AIM OF THE EXERCISE: The task calls for the line containing "discount: 660.00 -> none" and all later lines, through the end of the entries below, to be set down exactly and without pictures.

Difference listings:
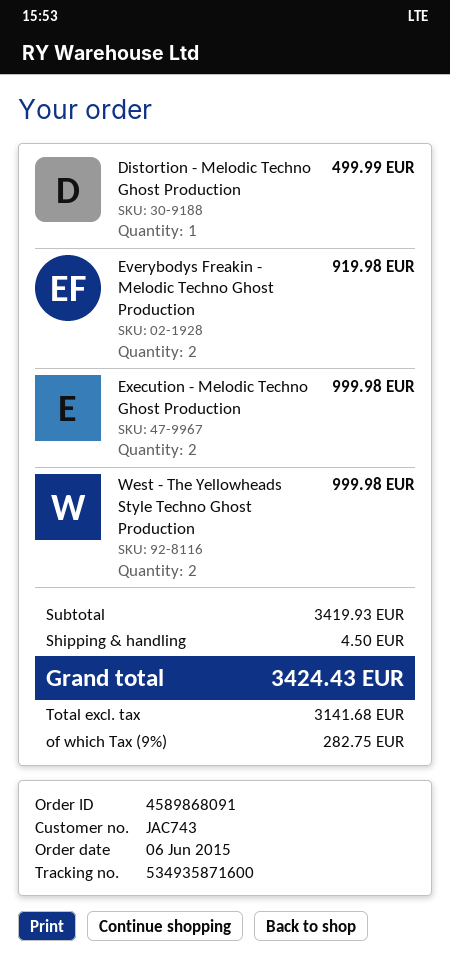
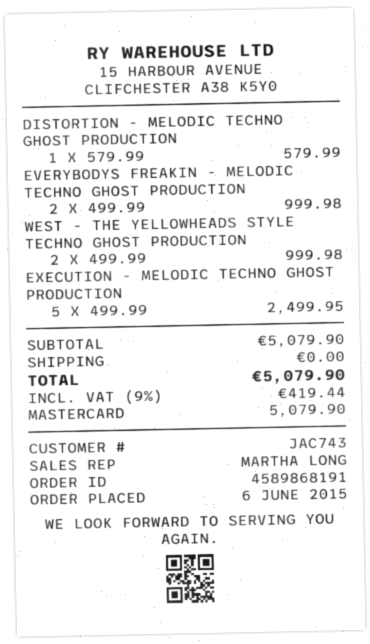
order number: 4589868091 -> 4589868191
Distortion - Melodic Techno Ghost Production: 1 for 499.99 -> 1 for 579.99
Everybodys Freakin - Melodic Techno Ghost Production: 2 for 919.98 -> 2 for 999.98
Execution - Melodic Techno Ghost Production: 2 for 999.98 -> 5 for 2499.95
subtotal: 3419.93 -> 5079.90
shipping: 4.50 -> 0.00
tax: 9% = 282.75 -> 9% = 419.44
total: 3424.43 -> 5079.90

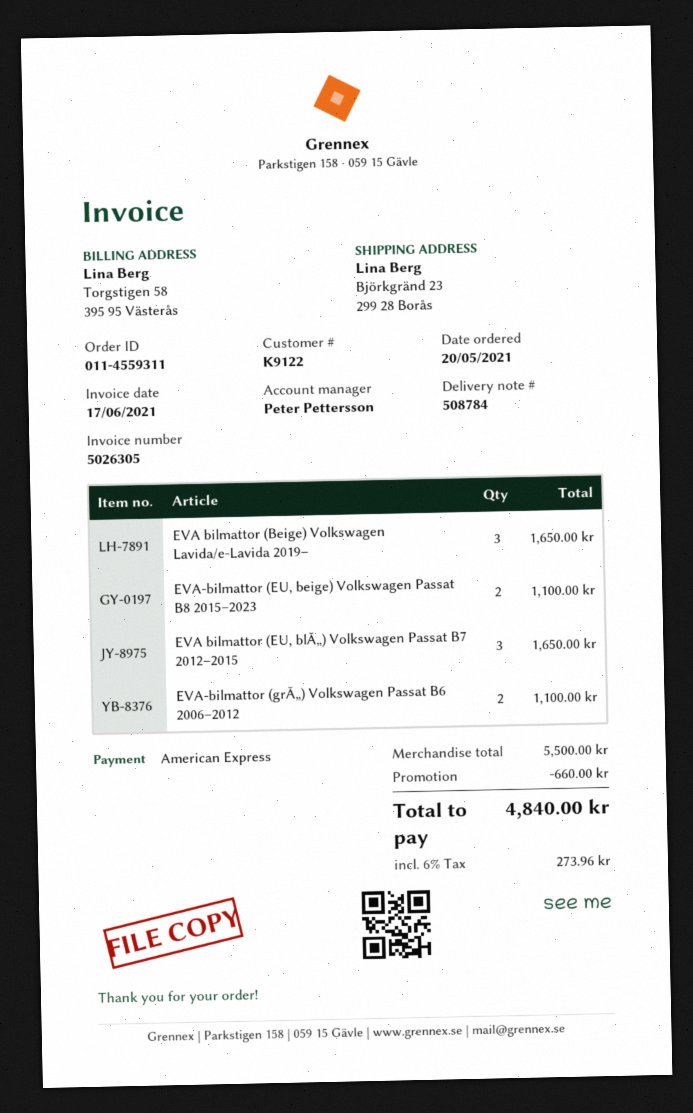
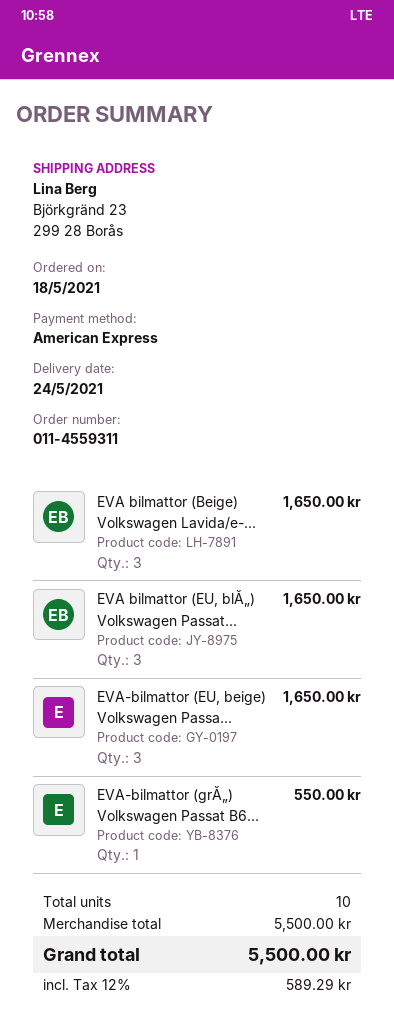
order date: 2021-05-20 -> 2021-05-18
EVA-bilmattor (EU, beige) Volkswagen Passat B8 2015–2023: 2 for 1100.00 -> 3 for 1650.00
EVA-bilmattor (grĂ„) Volkswagen Passat B6 2006–2012: 2 for 1100.00 -> 1 for 550.00
discount: 660.00 -> none
tax: 6% = 273.96 -> 12% = 589.29
total: 4840.00 -> 5500.00

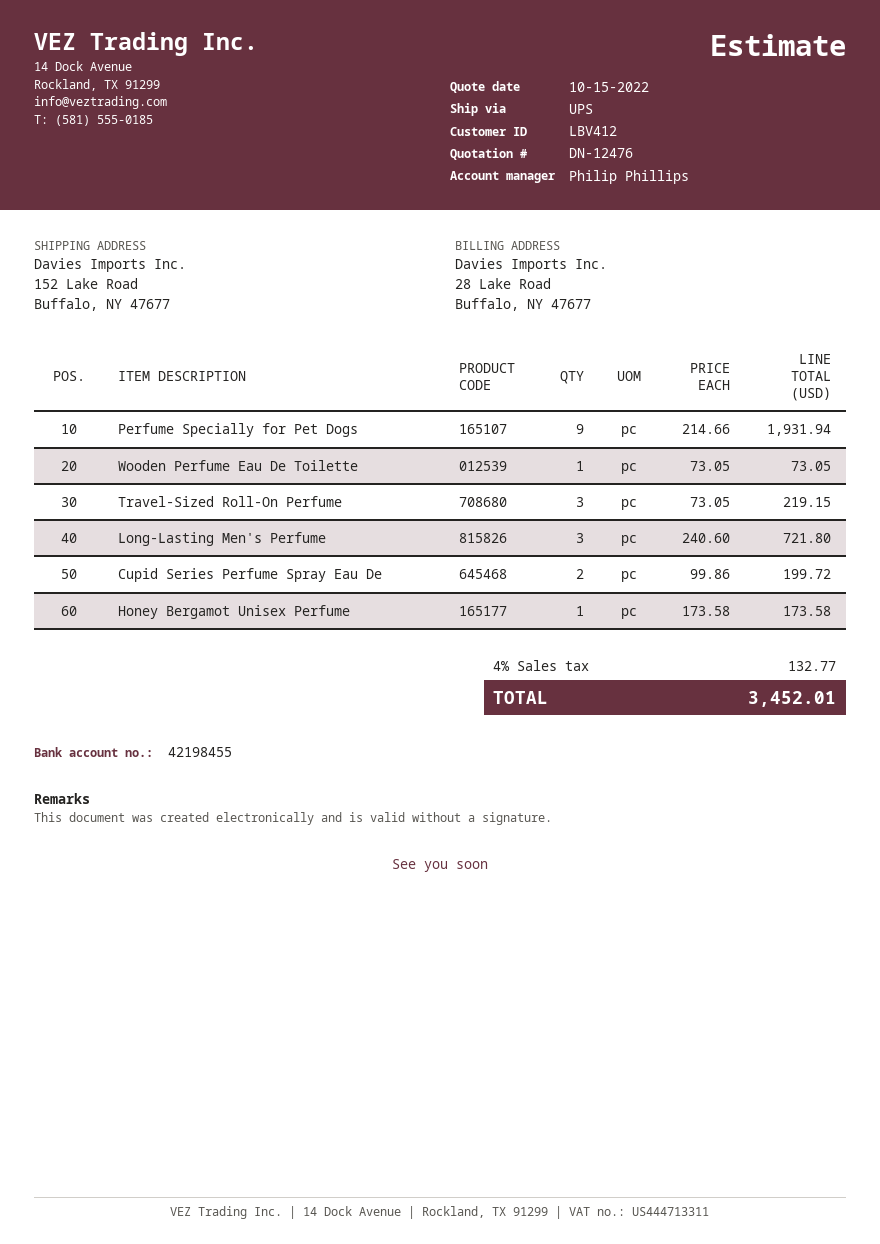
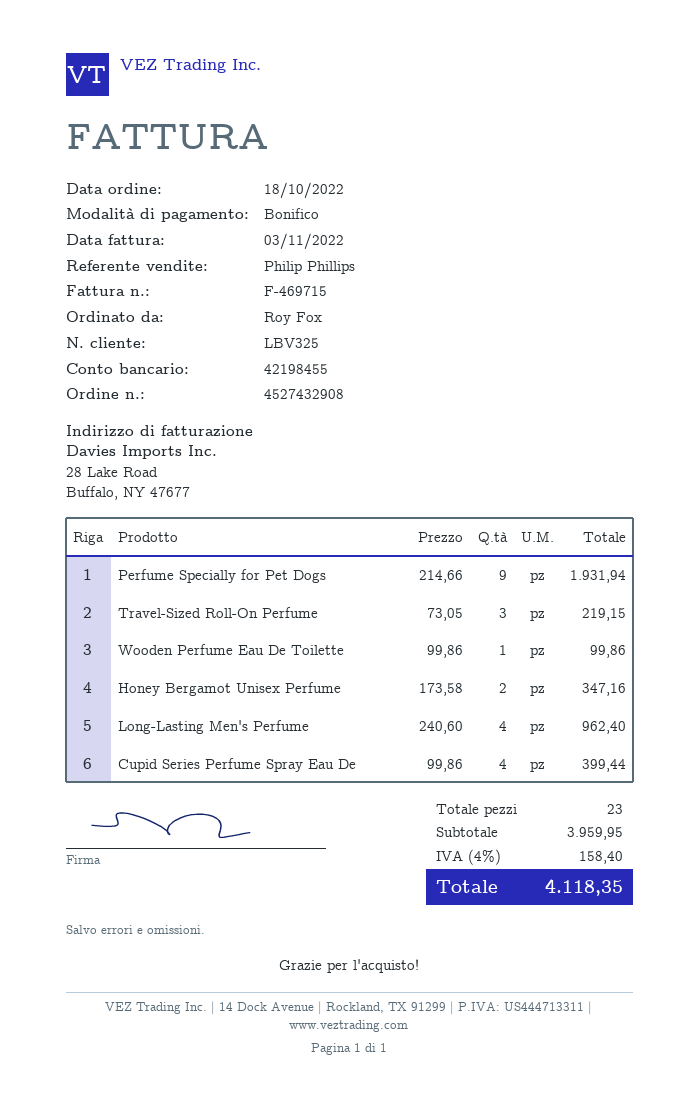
customer number: LBV412 -> LBV325
Wooden Perfume Eau De Toilette: 1 x 73.05 = 73.05 -> 1 x 99.86 = 99.86
Long-Lasting Men's Perfume: 3 x 240.60 = 721.80 -> 4 x 240.60 = 962.40
Cupid Series Perfume Spray Eau De: 2 x 99.86 = 199.72 -> 4 x 99.86 = 399.44
Honey Bergamot Unisex Perfume: 1 x 173.58 = 173.58 -> 2 x 173.58 = 347.16
tax: 4% = 132.77 -> 4% = 158.40
total: 3452.01 -> 4118.35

EXERCISE OUTPUT:
discount: 660.00 -> none
tax: 6% = 273.96 -> 12% = 589.29
total: 4840.00 -> 5500.00

customer number: LBV412 -> LBV325
Wooden Perfume Eau De Toilette: 1 x 73.05 = 73.05 -> 1 x 99.86 = 99.86
Long-Lasting Men's Perfume: 3 x 240.60 = 721.80 -> 4 x 240.60 = 962.40
Cupid Series Perfume Spray Eau De: 2 x 99.86 = 199.72 -> 4 x 99.86 = 399.44
Honey Bergamot Unisex Perfume: 1 x 173.58 = 173.58 -> 2 x 173.58 = 347.16
tax: 4% = 132.77 -> 4% = 158.40
total: 3452.01 -> 4118.35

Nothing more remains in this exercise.